Enviada em 15/07/2022

Durante o Romantismo, escola literária do século XVIII, predominava a visão idealizada das relações amorosas, em que o amor era “para sempre”. Porém, atualmente, percebe-se o contrário: os casamentos se tornaram descartáveis, isto é, o amor é muito mais contraditório do que afirmavam os românticos. Isso porque, a mulher conquistou espaço na sociedade, e as relações humanas ficaram mais superficiais.

Em primeiro plano, o lugar que a mulher tem na sociedade contemporânea permite que ela tome decisões sobre os relacionamentos que se encontra. Nesse contexto, “Niketche - uma história de poligamia”, livro escrito por Paulina Chiziane, retrata o machismo na cultura moçambicana. Assim, no romance, um único homem é casado com cinco mulheres que, ao descobrirem dos casos do marido, ficam indignadas. Todavia, elas não podem se divorciar, visto que seriam julgadas fortemente, pois, para o povo, mulher não opina, obedece. Desse modo, fica claro que a oportunidade do sexo feminino decidir sobre o casamento aumentou o número de divórcios, porque, diferentemente do livro, quando não há satisfação, as mulheres não são obrigadas a ficarem em silêncio.

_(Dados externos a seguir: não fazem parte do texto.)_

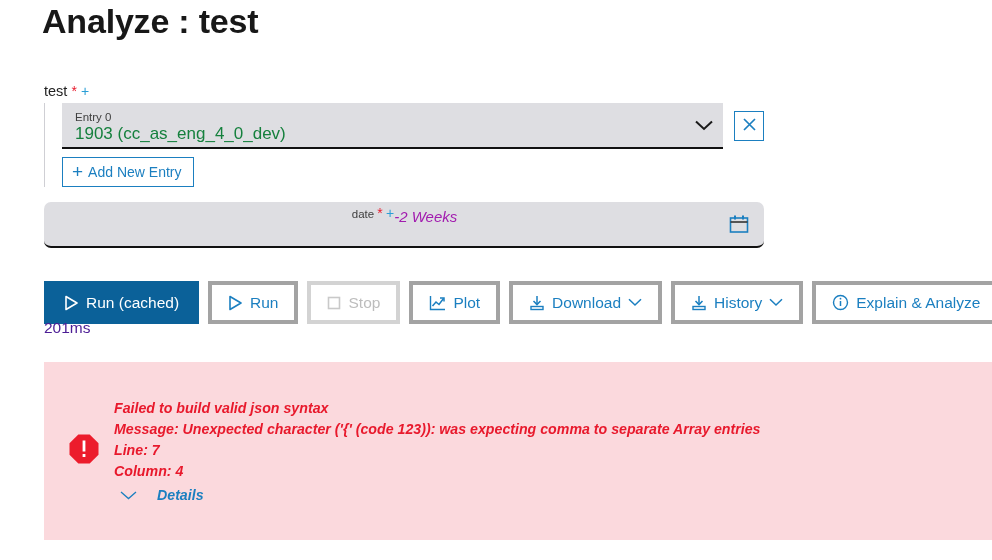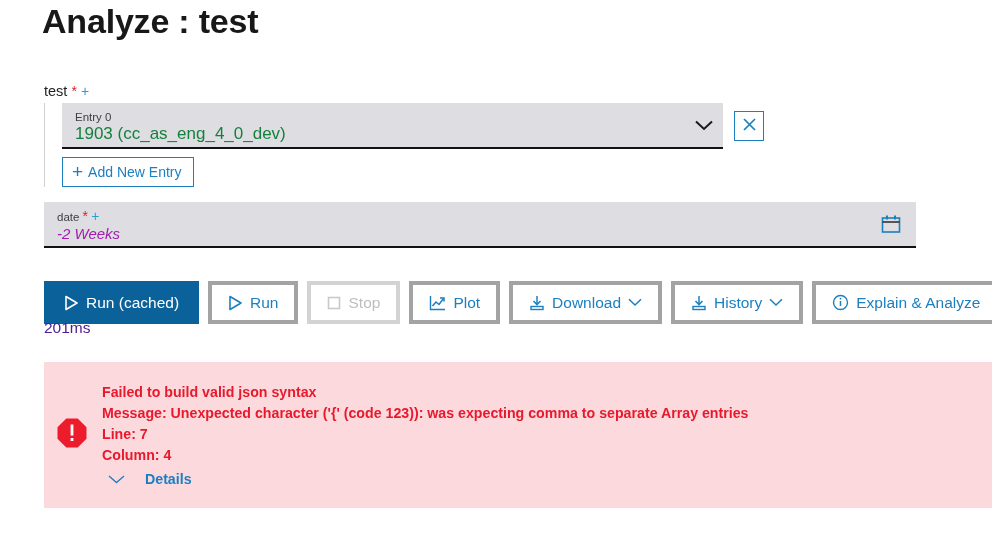--- a/index.html
+++ b/index.html
@@ -147,14 +147,15 @@
     position: absolute;
     left: 44px;
     top: 202px;
-    width: 872px;
+    width: 720px;
     height: 46px;
     background: #dedee2;
     border-bottom: 2px solid #111111;
     padding: 5px 12px 0 13px;
     display: flex;
-    flex-direction: column;
-    justify-content: center;
+    flex-direction: row;
+    justify-content: center;
+    border-radius: 7px;
   }
   .field-date .f-label {
     font-size: 11.5px;

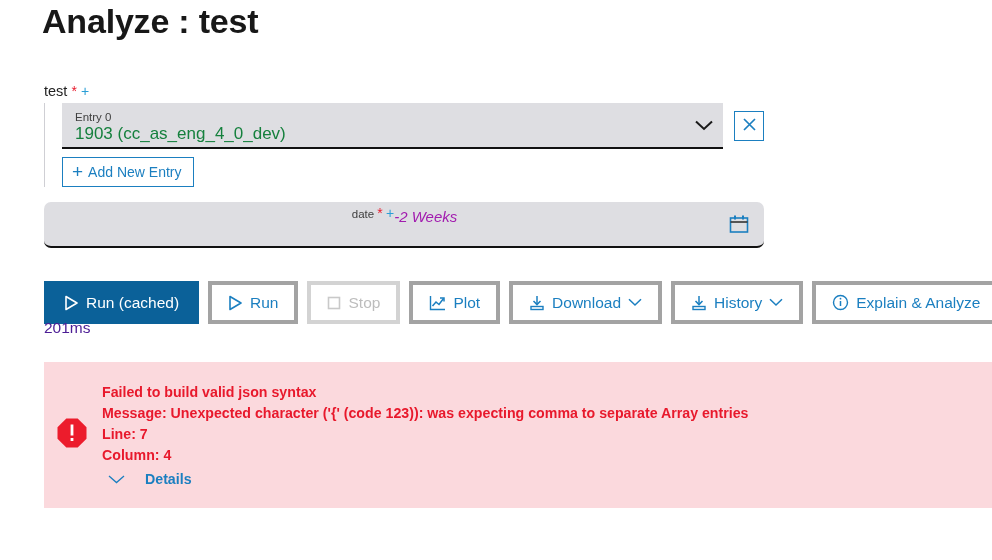--- a/index.html
+++ b/index.html
@@ -239,11 +239,12 @@
     left: 44px;
     top: 362px;
     width: 948px;
-    height: 146px;
+    height: 178px;
     background: #fbd9dd;
     display: flex;
     align-items: center;
-    padding-left: 4px;
+    padding-left: 16px;
+    font-style: italic;
   }
   .err-icon-wrap {
     width: 48px;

Além disso, Zygmunt Bauman, filósofo polonês, caracteriza o mundo atual com o termo “Modernidade Líquida”, em que tudo é imprevisível, sem forma definida, como um líquido. Nesse sentido, para o pensador, as relações pessoais são um bom exemplo do conceito, haja vista que, devido, sobretudo, ao avanço das tecnologias de informação, a humanidade se tornou mais individualista e, consequentemente, as ralações mais superficiais. Então, tal falta de profundidade é certamente uma das causas dos inúmeros divórcios do século XXI, já que as pessoas não buscam conhecer, de fato, os companheiros antes e durante o casamento.

Em suma, é necessária a mudança na situação. Por isso, as escolas, com auxílio dos pais, devem conscientizar os jovens, por meio de discussões sobre o tema, com a finalidade de formar gerações com relações mais profundas e duradouras. Somente assim, diriam os românticos, a civilização estaria mais próxima do ideal.